What to produce -
Every line of the material below needs to be copied exactly; omit the pictures.

Data to use -
- - - - - - -
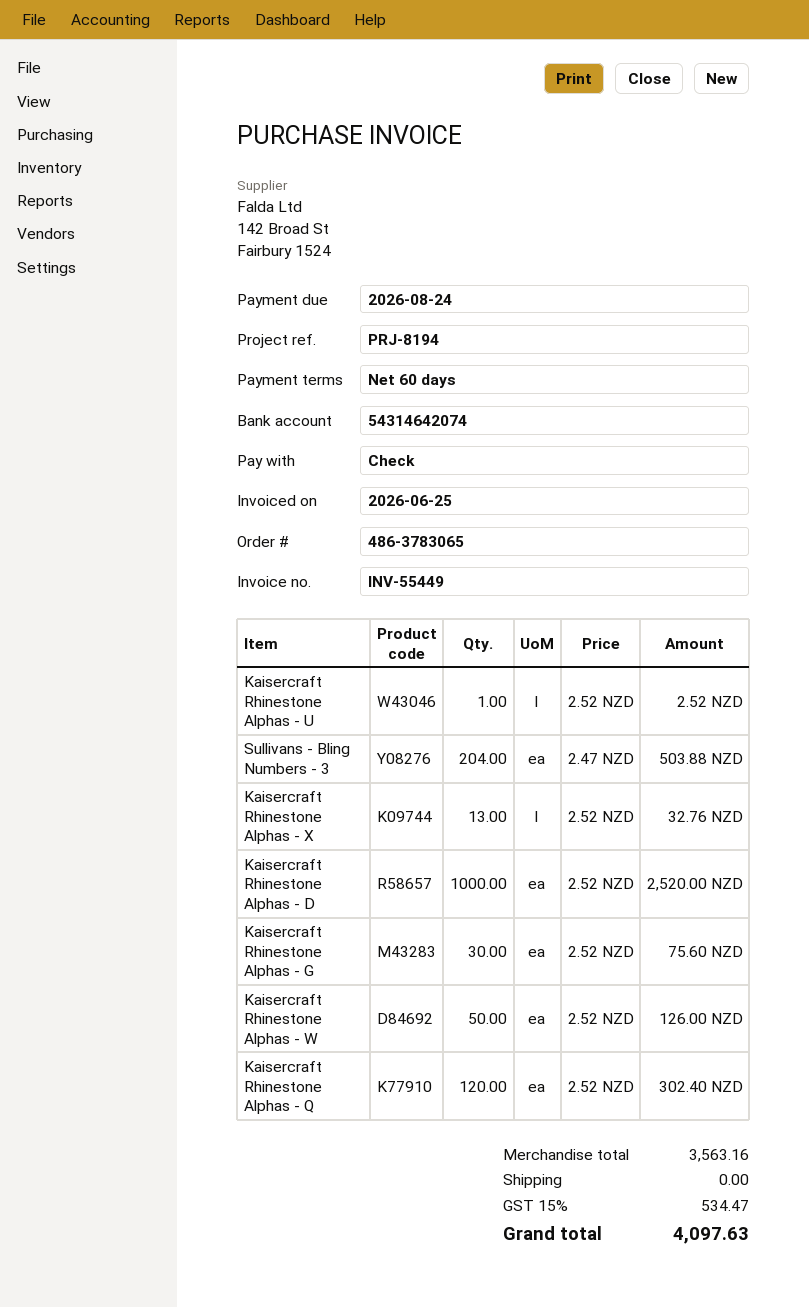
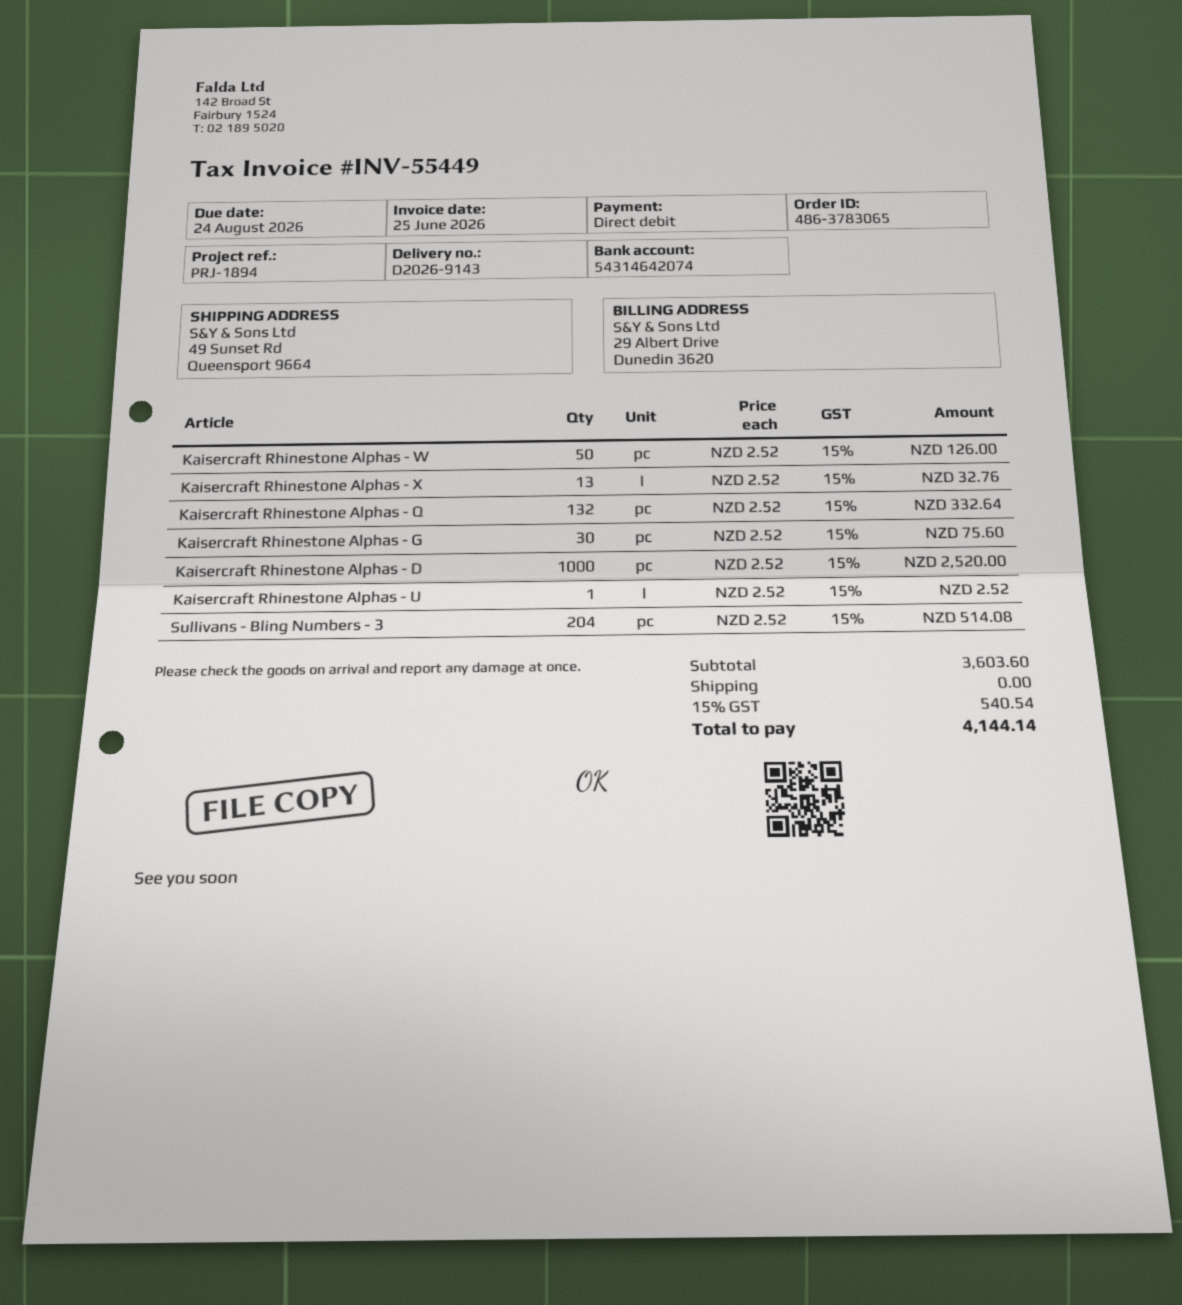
reference: PRJ-8194 -> PRJ-1894
payment method: cheque -> direct debit
Sullivans - Bling Numbers - 3: 204 x 2.47 = 503.88 -> 204 x 2.52 = 514.08
Kaisercraft Rhinestone Alphas - Q: 120 x 2.52 = 302.40 -> 132 x 2.52 = 332.64
subtotal: 3563.16 -> 3603.60
tax: 15% = 534.47 -> 15% = 540.54
total: 4097.63 -> 4144.14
- - - - - - -
Answer section -
reference: PRJ-8194 -> PRJ-1894
payment method: cheque -> direct debit
Sullivans - Bling Numbers - 3: 204 x 2.47 = 503.88 -> 204 x 2.52 = 514.08
Kaisercraft Rhinestone Alphas - Q: 120 x 2.52 = 302.40 -> 132 x 2.52 = 332.64
subtotal: 3563.16 -> 3603.60
tax: 15% = 534.47 -> 15% = 540.54
total: 4097.63 -> 4144.14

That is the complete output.